**What you are asked to do:**
Extract, without alteration, each line from the start of the listing to the line bearing "font-size: 32px ->".

**Extracted data:**
####

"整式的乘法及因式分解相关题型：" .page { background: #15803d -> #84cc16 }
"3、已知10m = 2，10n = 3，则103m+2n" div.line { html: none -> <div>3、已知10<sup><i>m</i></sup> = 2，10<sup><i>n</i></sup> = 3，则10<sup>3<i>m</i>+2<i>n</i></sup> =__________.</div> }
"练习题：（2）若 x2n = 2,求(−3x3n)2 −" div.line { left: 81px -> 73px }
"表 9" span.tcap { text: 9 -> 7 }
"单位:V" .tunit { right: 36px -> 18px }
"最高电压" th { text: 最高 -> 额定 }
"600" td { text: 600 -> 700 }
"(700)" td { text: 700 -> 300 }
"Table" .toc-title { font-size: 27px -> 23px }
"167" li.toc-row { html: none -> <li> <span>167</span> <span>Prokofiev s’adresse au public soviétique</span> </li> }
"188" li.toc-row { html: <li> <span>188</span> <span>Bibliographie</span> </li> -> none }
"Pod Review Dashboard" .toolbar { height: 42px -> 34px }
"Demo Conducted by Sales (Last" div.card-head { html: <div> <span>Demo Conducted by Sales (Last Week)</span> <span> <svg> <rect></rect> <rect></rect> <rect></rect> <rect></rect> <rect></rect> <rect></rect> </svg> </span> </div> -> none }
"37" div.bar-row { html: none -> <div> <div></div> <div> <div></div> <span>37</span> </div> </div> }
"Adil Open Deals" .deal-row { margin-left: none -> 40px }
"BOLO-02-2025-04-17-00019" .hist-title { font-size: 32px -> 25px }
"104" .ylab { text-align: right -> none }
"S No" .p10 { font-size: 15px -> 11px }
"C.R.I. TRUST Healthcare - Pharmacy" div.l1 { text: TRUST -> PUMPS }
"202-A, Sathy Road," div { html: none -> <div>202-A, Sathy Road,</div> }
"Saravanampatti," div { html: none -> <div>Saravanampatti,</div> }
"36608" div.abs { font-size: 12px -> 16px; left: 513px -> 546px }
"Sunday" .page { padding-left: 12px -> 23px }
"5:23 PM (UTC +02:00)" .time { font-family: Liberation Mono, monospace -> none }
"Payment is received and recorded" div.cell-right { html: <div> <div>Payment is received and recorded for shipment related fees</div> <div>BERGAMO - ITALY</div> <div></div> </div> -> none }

####

**Solution for this problem:**
"整式的乘法及因式分解相关题型：" .page { background: #15803d -> #84cc16 }
"3、已知10m = 2，10n = 3，则103m+2n" div.line { html: none -> <div>3、已知10<sup><i>m</i></sup> = 2，10<sup><i>n</i></sup> = 3，则10<sup>3<i>m</i>+2<i>n</i></sup> =__________.</div> }
"练习题：（2）若 x2n = 2,求(−3x3n)2 −" div.line { left: 81px -> 73px }
"表 9" span.tcap { text: 9 -> 7 }
"单位:V" .tunit { right: 36px -> 18px }
"最高电压" th { text: 最高 -> 额定 }
"600" td { text: 600 -> 700 }
"(700)" td { text: 700 -> 300 }
"Table" .toc-title { font-size: 27px -> 23px }
"167" li.toc-row { html: none -> <li> <span>167</span> <span>Prokofiev s’adresse au public soviétique</span> </li> }
"188" li.toc-row { html: <li> <span>188</span> <span>Bibliographie</span> </li> -> none }
"Pod Review Dashboard" .toolbar { height: 42px -> 34px }
"Demo Conducted by Sales (Last" div.card-head { html: <div> <span>Demo Conducted by Sales (Last Week)</span> <span> <svg> <rect></rect> <rect></rect> <rect></rect> <rect></rect> <rect></rect> <rect></rect> </svg> </span> </div> -> none }
"37" div.bar-row { html: none -> <div> <div></div> <div> <div></div> <span>37</span> </div> </div> }
"Adil Open Deals" .deal-row { margin-left: none -> 40px }
"BOLO-02-2025-04-17-00019" .hist-title { font-size: 32px -> 25px }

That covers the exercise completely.